Kurban Bayramı’na bir kaç gün kala İslâm âlemi ağız tadıyla bir bayram yaşayabilecek mi diye düşüncelere dalıyoruz. Bayram öncesi yine “İslâm adına, ama gerçekte İslâmı karalamaya matuf” bir terör saldırısıyla sarsıldık. Bunun yanı sıra uzun zamandır kanayan bir yara olan Gazze’den ise acı çığlıklar yükselmeye devam ediyor. Ancak bu sefer Gazzelilerin feryadı, fersah fersah uzaklardan da olsa yürekleri yaralayacak seviyeye ulaşmış durumda. Geçtiğimiz günlerde medya organlarında sıkça Gazze’deki insanî durumun artık tahammül edilemez seviyelere geldiğine dair haberler okuduk. Kurban Bayramı öncesi bu durumda ne yazık ki hali hazırda bir değişiklik söz konusu değil. Her ne kadar İslâm ülkelerinden ve özellikle Türkiye’mizden de bölgeye insanî yardımlar gönderilse de bu yardımlar henüz bölgedeki açığı kapatacak seviyede değil.
İşin daha vahim yönü ise Gazze’deki dramın baş aktörü İsrail devletinin ise eşi görülmemiş bir şekilde ablukaya devam ettiği ve insanî yardımları bile Gazze’ye sokmadığı gerçeğidir. Evet dünyanın gözü önünde Gazzeliler açlığa ve sefalete mahkûm ediliyor ve silâhların gölgesinde aç bi ilâç yaşamak durumunda bırakılıyorlar.
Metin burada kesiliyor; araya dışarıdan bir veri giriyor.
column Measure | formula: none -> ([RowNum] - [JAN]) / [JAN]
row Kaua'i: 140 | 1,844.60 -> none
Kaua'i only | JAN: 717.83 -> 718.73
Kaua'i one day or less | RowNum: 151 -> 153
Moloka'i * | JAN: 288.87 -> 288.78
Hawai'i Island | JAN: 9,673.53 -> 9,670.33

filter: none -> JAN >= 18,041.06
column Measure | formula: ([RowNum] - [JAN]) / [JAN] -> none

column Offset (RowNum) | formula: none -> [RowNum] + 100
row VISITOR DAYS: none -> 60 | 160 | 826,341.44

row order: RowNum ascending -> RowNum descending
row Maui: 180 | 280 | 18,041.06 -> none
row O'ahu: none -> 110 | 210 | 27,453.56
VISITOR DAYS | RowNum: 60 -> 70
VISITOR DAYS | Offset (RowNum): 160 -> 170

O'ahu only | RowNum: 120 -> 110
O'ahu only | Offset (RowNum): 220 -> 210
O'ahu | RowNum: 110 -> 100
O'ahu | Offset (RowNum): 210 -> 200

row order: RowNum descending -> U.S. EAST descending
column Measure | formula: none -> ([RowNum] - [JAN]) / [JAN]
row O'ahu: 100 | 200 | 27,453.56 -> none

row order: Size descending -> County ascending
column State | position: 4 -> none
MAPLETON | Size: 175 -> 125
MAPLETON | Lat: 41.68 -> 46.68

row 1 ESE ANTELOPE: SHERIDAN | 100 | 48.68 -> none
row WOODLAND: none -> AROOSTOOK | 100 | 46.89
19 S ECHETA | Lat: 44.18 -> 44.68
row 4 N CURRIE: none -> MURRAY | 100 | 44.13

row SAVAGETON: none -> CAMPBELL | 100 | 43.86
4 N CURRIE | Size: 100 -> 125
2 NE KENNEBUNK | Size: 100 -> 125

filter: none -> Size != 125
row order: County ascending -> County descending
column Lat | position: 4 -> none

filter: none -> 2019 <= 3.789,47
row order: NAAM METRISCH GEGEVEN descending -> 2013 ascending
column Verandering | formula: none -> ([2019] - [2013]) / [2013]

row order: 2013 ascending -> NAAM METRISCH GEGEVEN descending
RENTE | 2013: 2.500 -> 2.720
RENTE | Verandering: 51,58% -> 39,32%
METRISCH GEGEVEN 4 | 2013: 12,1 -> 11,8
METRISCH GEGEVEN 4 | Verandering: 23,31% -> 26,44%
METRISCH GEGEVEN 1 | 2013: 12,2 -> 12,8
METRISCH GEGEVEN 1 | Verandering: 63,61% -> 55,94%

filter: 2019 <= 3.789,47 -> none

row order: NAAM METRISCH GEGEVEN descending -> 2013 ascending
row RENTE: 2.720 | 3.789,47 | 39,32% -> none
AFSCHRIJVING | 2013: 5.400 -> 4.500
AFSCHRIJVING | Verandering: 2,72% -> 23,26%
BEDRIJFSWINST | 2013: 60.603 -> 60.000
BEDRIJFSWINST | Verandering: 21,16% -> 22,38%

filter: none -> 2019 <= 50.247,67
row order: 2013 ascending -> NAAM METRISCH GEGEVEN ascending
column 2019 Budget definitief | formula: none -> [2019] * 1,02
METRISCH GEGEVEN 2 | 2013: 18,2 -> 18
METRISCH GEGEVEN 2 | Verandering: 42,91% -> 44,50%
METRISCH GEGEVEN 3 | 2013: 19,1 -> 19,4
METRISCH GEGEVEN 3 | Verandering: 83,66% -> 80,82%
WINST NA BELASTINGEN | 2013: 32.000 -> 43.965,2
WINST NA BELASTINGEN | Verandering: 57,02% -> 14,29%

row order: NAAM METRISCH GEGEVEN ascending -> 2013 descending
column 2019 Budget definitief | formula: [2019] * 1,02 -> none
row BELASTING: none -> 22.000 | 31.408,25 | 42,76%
Son olarak, Libya’dan demir alan ve Gazze’ye 3 bin tonluk yardım getiren bir geminin, Gazze açıklarında rotasını değiştirerek Mısır’a yönelmek durumunda kaldığını öğrendik. Zira İsrail yönetimi muhasara altına almış olduğu Gazze’nin kıyılarına kendi gemilerinden başka gemiler gelmesine razı olmuyor. Bazı analistler, İsrail’in bu insanlık dışı tutumunu son sıralarda İslâm dünyasında özellikle de Arap dünyasında Gazze’deki drama karşı oluşan hassasiyetten “hoşnutsuzluğuna” bağlıyorlar. Evet, İsrail yönetimi Müslümanların Gazze’ye ilgi göstermesinden ve insanî yardım amacıyla dahi olsa gemilerle buraya yanaşılmasından rahatsızlık duyuyor. Libya gemisi bir Arap ülkesinden Gazze’ye doğru hareket eden ve yardım taşıyan ilk gemi olması bakımından büyük önem taşıyor. Aynı şekilde Katar ve Yemen’den yardım kuruluşları da ilerleyen günlerde Gazze’ye göndermek üzere daha fazla yardım gemisi hazırladıklarını duyurdular.
Yani İsrail’in endişeleri boşuna değil. Müslüman ve Arap ülkelerinde zulme karşı bir uyanış söz konusu... Nitekim 2 Aralık günü Lübnan’ın başşehri Beyrut’ta çok sayıda öğrenci, Gazze Şeridi’nde ablukaya maruz kalan Filistinlilere destek gösterisi düzenledi. 2 bin dolayında öğrenci, Filistinlilere destek için BM merkezine yürüdü. BM merkezinin önünde yarım saat kadar gösteri yapan öğrenciler, İsrail karşıtı şarkılar söyledikten sonra barışçı bir şekilde dağıldı. İşte bu ve bunun gibi hareketlilikler İsrail yönetimini Gazze konusunda saldırgan bir duruşa zorluyor gibi görünüyor.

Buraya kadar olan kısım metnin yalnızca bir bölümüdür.